Impact of Interest Rate Changes

Increases

  • Consumers with savings will save more due to higher reward

    • Spending less

  • Discourages borrowing from consumers

    • Less loans taken out due to it becoming more expensive to do so

  • Demand for goods and services is likely to fall

  • Existing consumers’ variable debts will cost more to service

    • Less spending

  • Business interest costs increase - less profitable

  • Businesses discouraged from future investments - needs higher ARR to go ahead with a project

  • Less innovation due to less investments, lower quality, less competitive

  • Less sales

Decreases

  • Consumers borrowing more

  • Consumers spending more

  • Consumer debts less

  • Demand for goods and services increases

  • Business existing debts reduce

  • Encourages the business to invest more - cheaper to borrow, less ARR required to go ahead with projects

  • Increased innovation, quality, more competitive

  • Increase in sales

Banks more profitable when interest rates increase.

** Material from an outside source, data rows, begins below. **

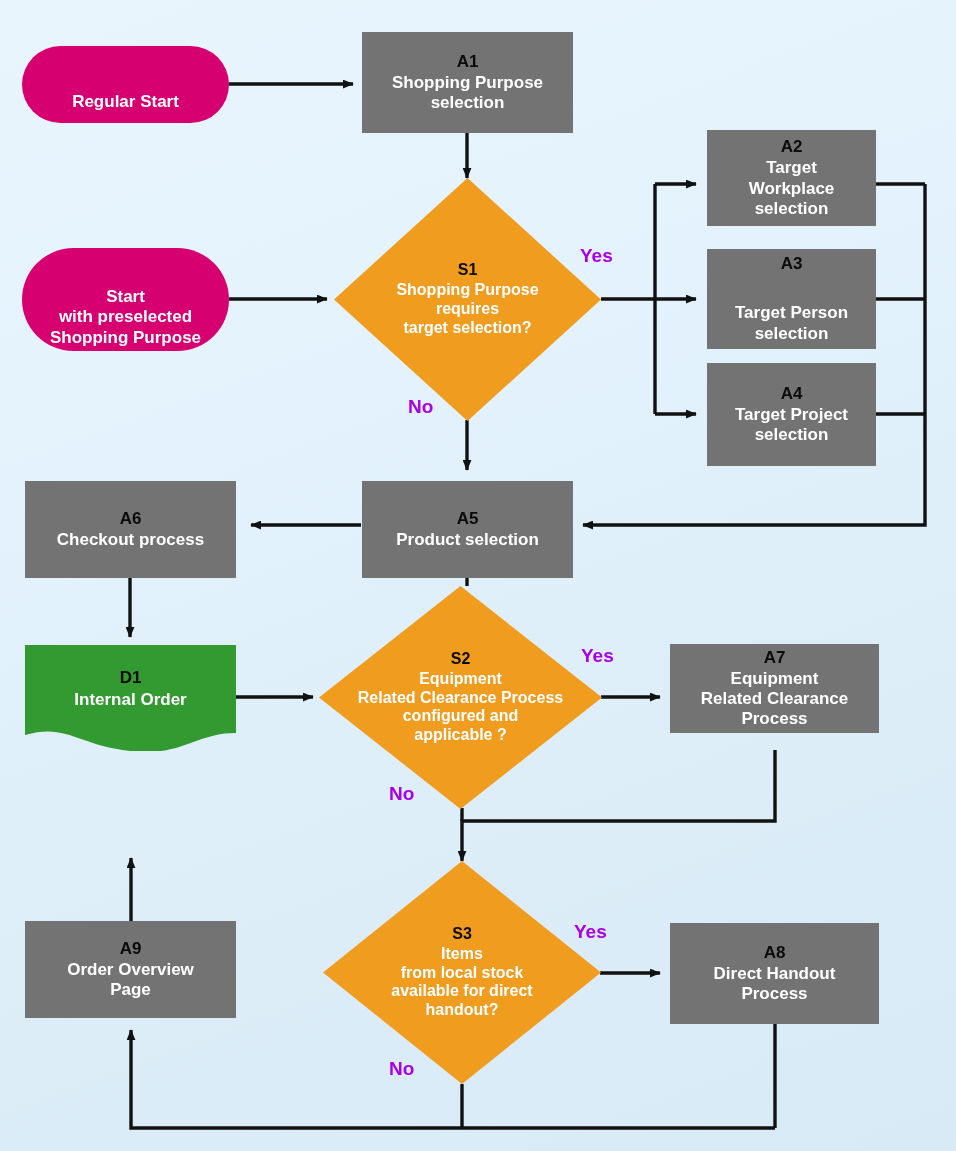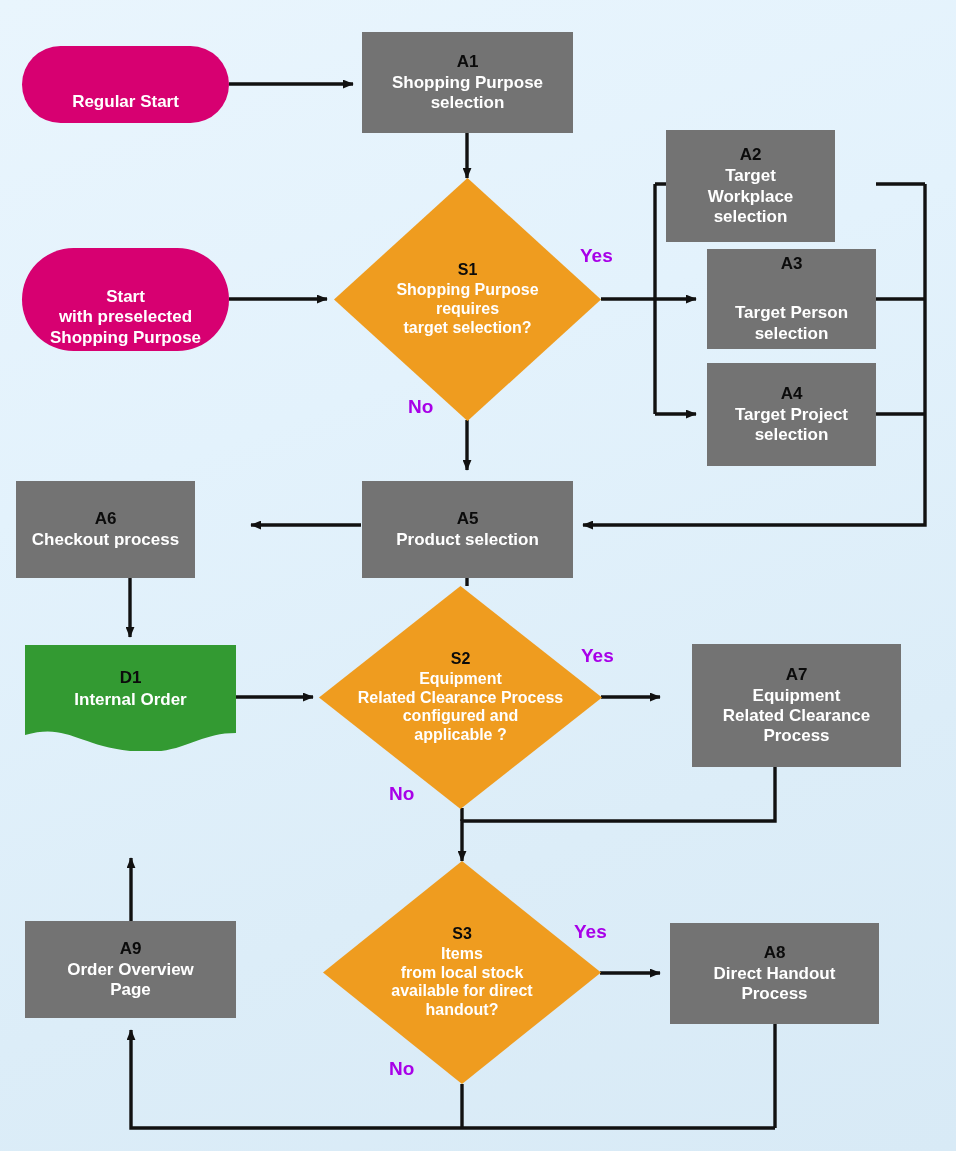"A2" div.node { height: 112px -> 96px; left: 666px -> 707px }
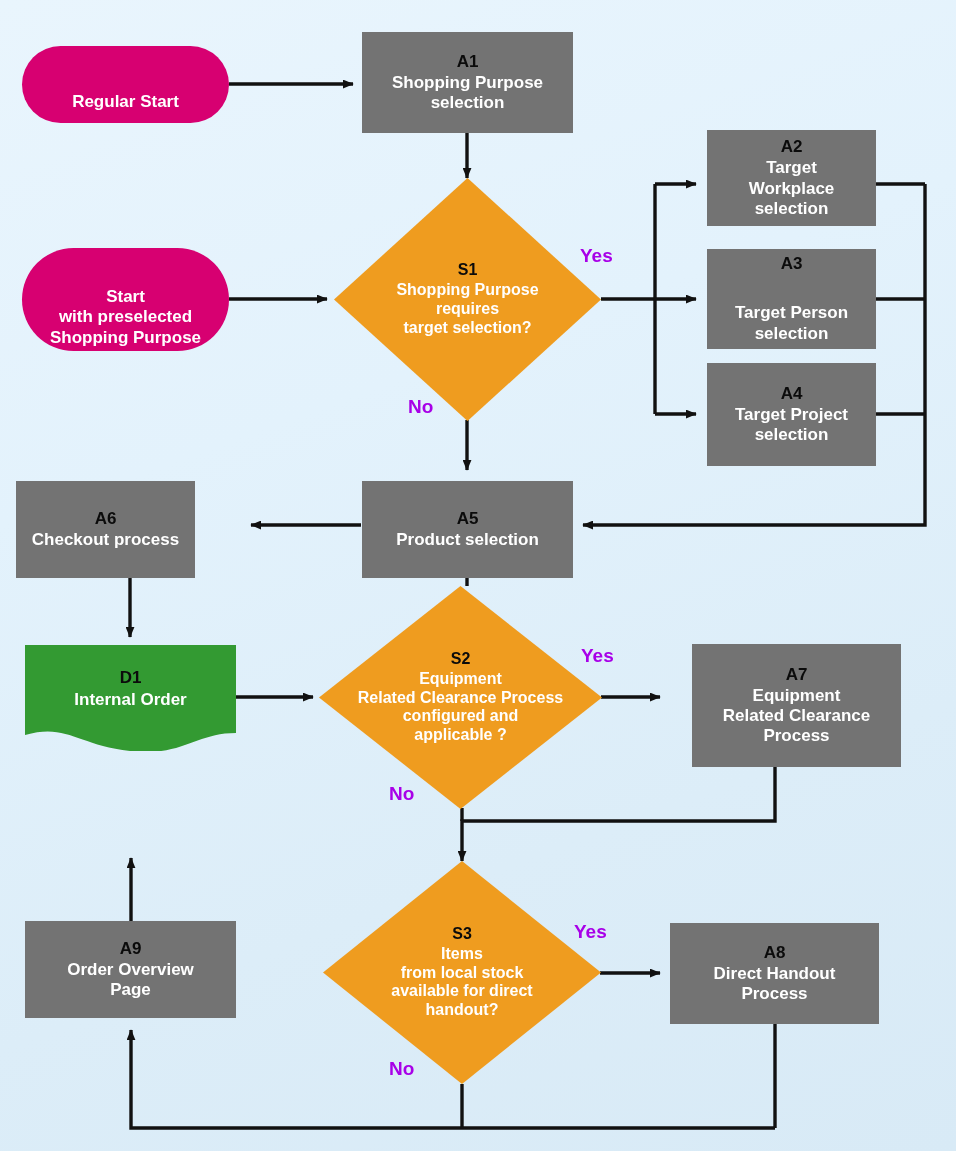"A6" div.node { left: 16px -> 25px; width: 179px -> 211px }
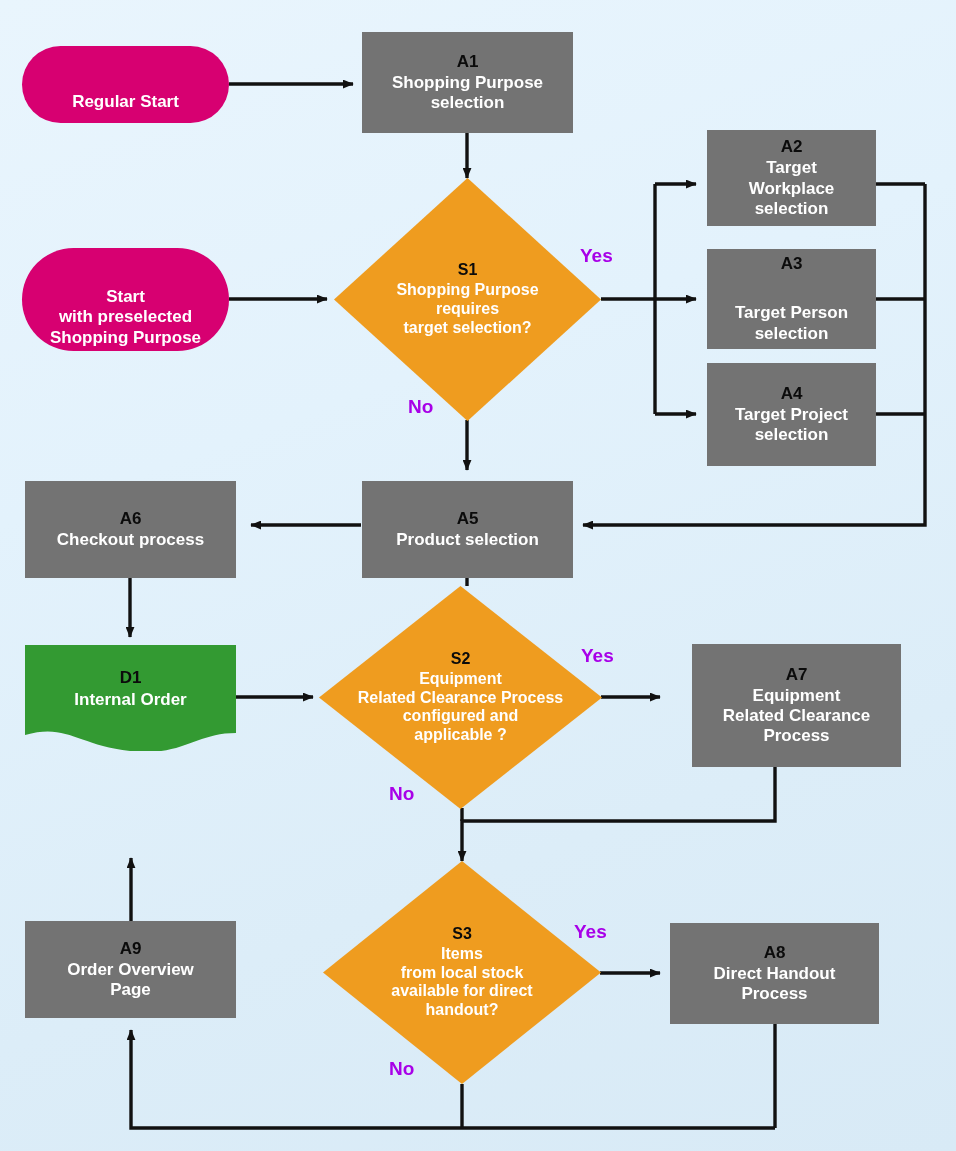"A7" div.node { height: 123px -> 89px; left: 692px -> 670px }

GEARING - measures the proportion of a business’ capital provided by debt

Capital - finance provided to enable it to operate over the long term

  1. Equity - finance provided by the owners/shareholders

    1. Share capital

    2. Retained profits

  2. Debt - finance provided by external parties

    1. Loans

gearing % = non-current liabilities/total equity + non-current liabilities x 100

50%+ is said to be high

20%- is said to be low

DEPENDS ON BUSINESS AND INDUSTRY

The higher the percentage, the more sensitive you are to interest rate increases as you are renting money.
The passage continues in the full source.